26. Ainsi le combat fut long-temps opiniâtre et douteux. Enfin les ennemis ne pouvant plus soutenir notre attaque se retirèrent, les uns sur la montagne qu’ils avaient commencé de monter, et les autres vers leur bagage et leurs chariots ; car pendant toute la bataille, qui dura depuis une heure après midi jusqu’au soir, on ne vit jamais tourner le dos à l’ennemi. On combattit même aux bagages jusque bien avant dans la nuit, parce que les Suisses, s’étant fait un rempart de leurs chariots, lançaient des traits sur nos gens du haut de ces chariots, ou les blessaient, à travers les roues, à coups de pique et de hallebarde. Enfin, après une longue résistance, tout leur bagage fut pris et leur camp forcé ; la fille d’Orgétorix et un de ses fils y furent faits prisonniers. Les ennemis, dont il restait environ cent trente mille, marchèrent toute la nuit sans s’arrêter, et le quatrième jour ils arrivèrent dans le territoire de Langres, les nôtres n’ayant pu les suivre, parce qu’ils restèrent trois jours dans cet endroit, tant à cause des blessés qu’à cause des morts qu’il fallait enterrer. Pendant ce temps César écrivit à ceux de Langres de n’accorder ni vivres ni aucun autre secours aux ennemis, ajoutant que, s’ils les aidaient, il les traiterait comme les Suisses. Trois jours après, César suivit les ennemis avec toutes ses troupes.

27. Les Suisses, réduits à l’extrémité, lui envoient des députés qui, l’ayant rencontré en chemin, se jettent à ses pieds et lui demandent la paix avec larmes. Il les renvoya dire de sa part à leurs gens, de l’attendre dans l’endroit où ils étaient actuellement ; ils obéirent. Quand il y fut arrivé, il leur demanda des otages, leurs armes, les esclaves qui s’étaient retirés parmi eux. Pendant que tout cela s’exécutait, environ six mille d’entre eux, qui étaient du canton de Berne, craignant qu’il ne les fît mourir après les avoir désarmés, ou espérant qu’on ne s’apercevrait pas de six mille hommes de moins dans une si grande multitude, se dérobèrent au commencement de la nuit et se retirèrent vers le Rhin auprès des Allemands.

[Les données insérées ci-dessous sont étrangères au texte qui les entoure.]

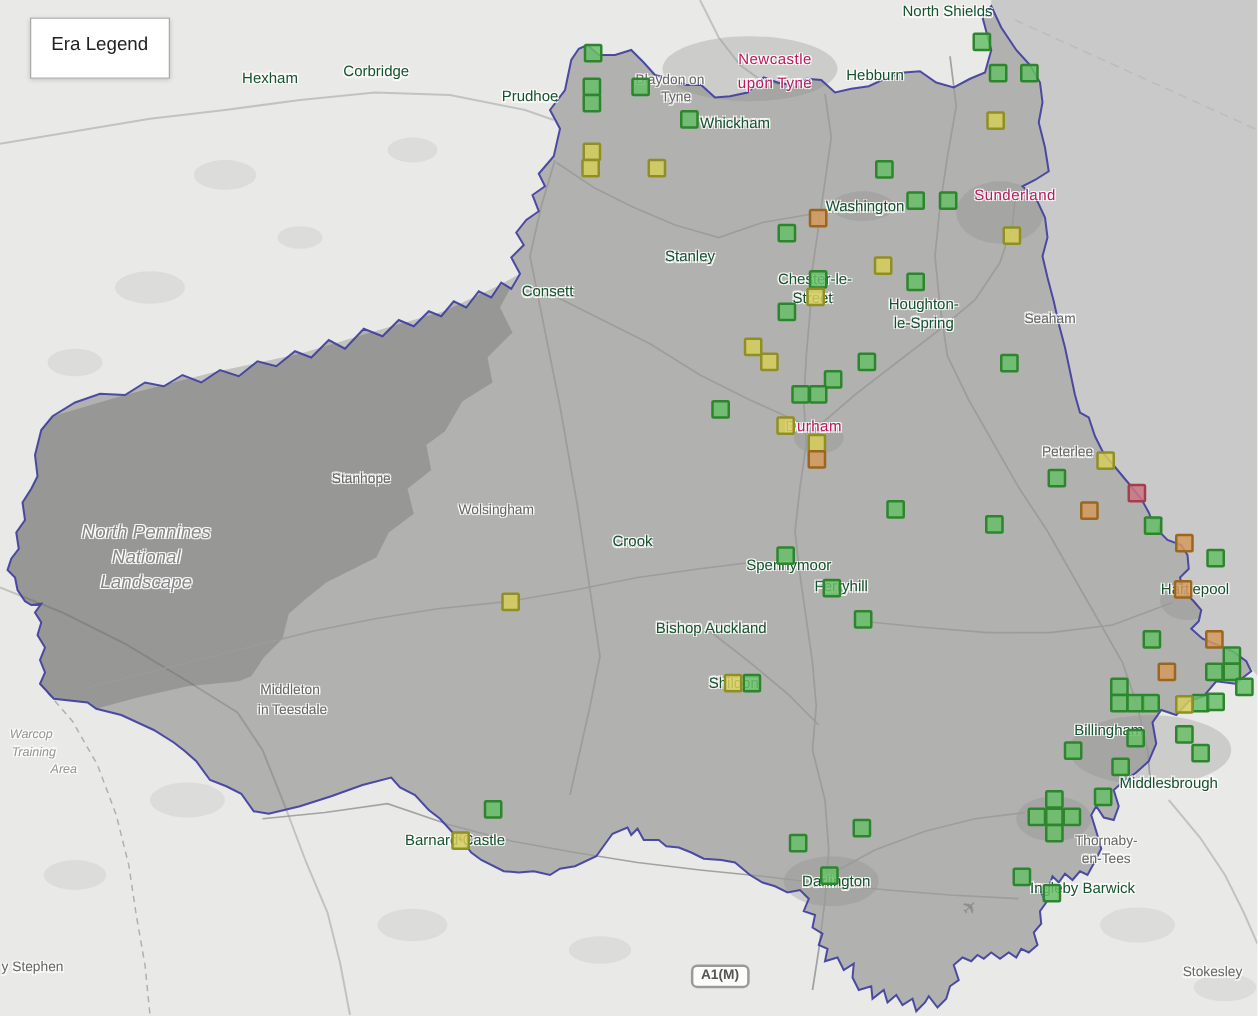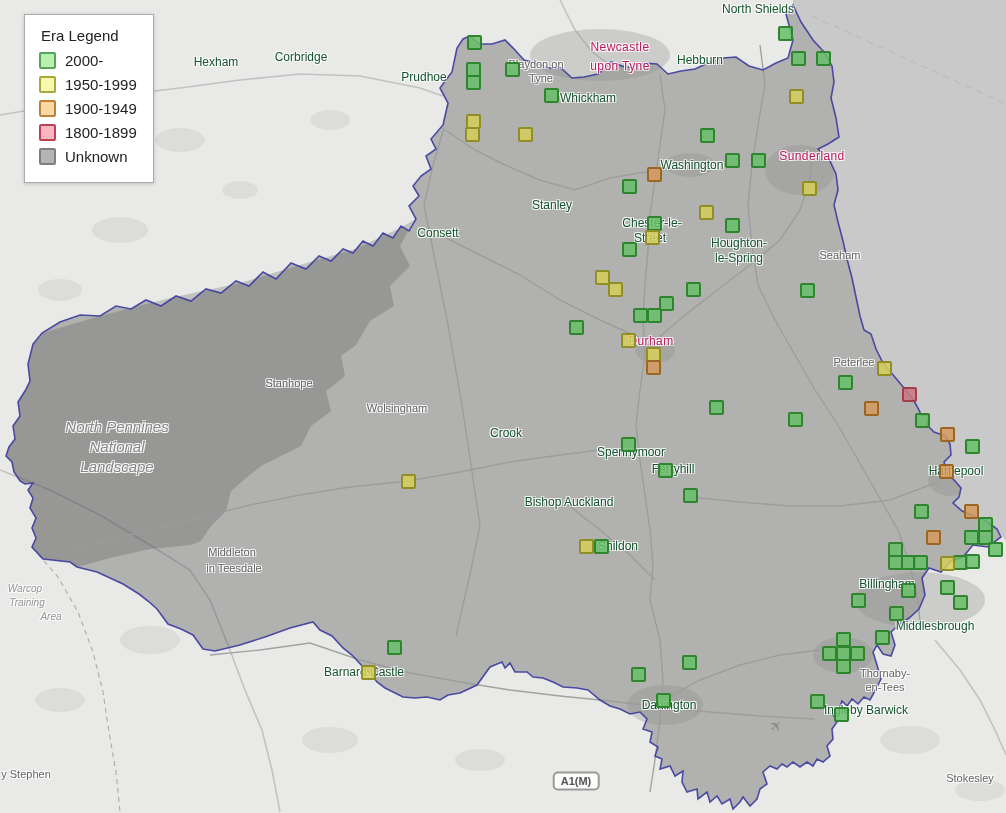"2000-" div { html: <div> <div> <span></span> <span>2000-</span> </div> <div> <span></span> <span>1950-1999</span> </div> <div> <span></span> <span>1900-1949</span> </div> <div> <span></span> <span>1800-1899</span> </div> <div> <span></span> <span>Unknown</span> </div> </div> -> none }
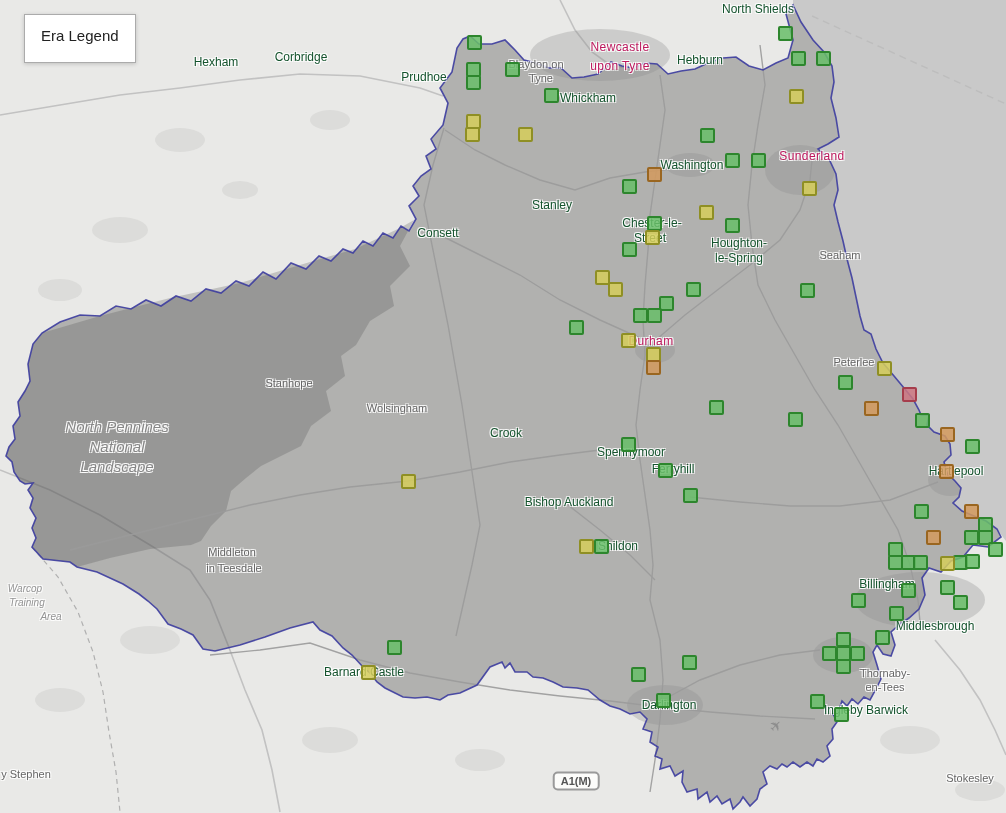"Shildon" span.map-label { left: 618px -> 587px }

28. César, l’ayant su, ordonne à ceux sur le territoire desquels ils avaient passé, de les ramener incessamment s’ils voulaient se justifier de leur fuite ; ce qui fut fait. César traita en ennemis ces six mille fugitifs. Les autres ayant donné des otages, rendu leurs armes et les transfuges, il leur pardonna et leur ordonna de retourner chacun chez eux ; et comme ils n’avaient plus de vivres, il chargea les habitants de la Savoie et du Dauphiné de leur en fournir, et enjoignit aux Suisses de rebâtir leurs villes et leurs bourgades. Il ne voulait pas que ce pays demeurât désert, de peur que la bonté du terroir n’engageât les Allemands d’au-delà du Rhin à s’en emparer, et que par-là ils ne devinssent trop voisins de notre province et de la Savoie. Les Autunois lui demandèrent de leur laisser les Boïes, peuple en grande réputation de valeur, pour les placer sur leurs frontières, et il y consentit. Ils leur donnèrent des terres, et dans la suite ils leur firent part des mêmes droits et des mêmes priviléges dont ils jouissaient.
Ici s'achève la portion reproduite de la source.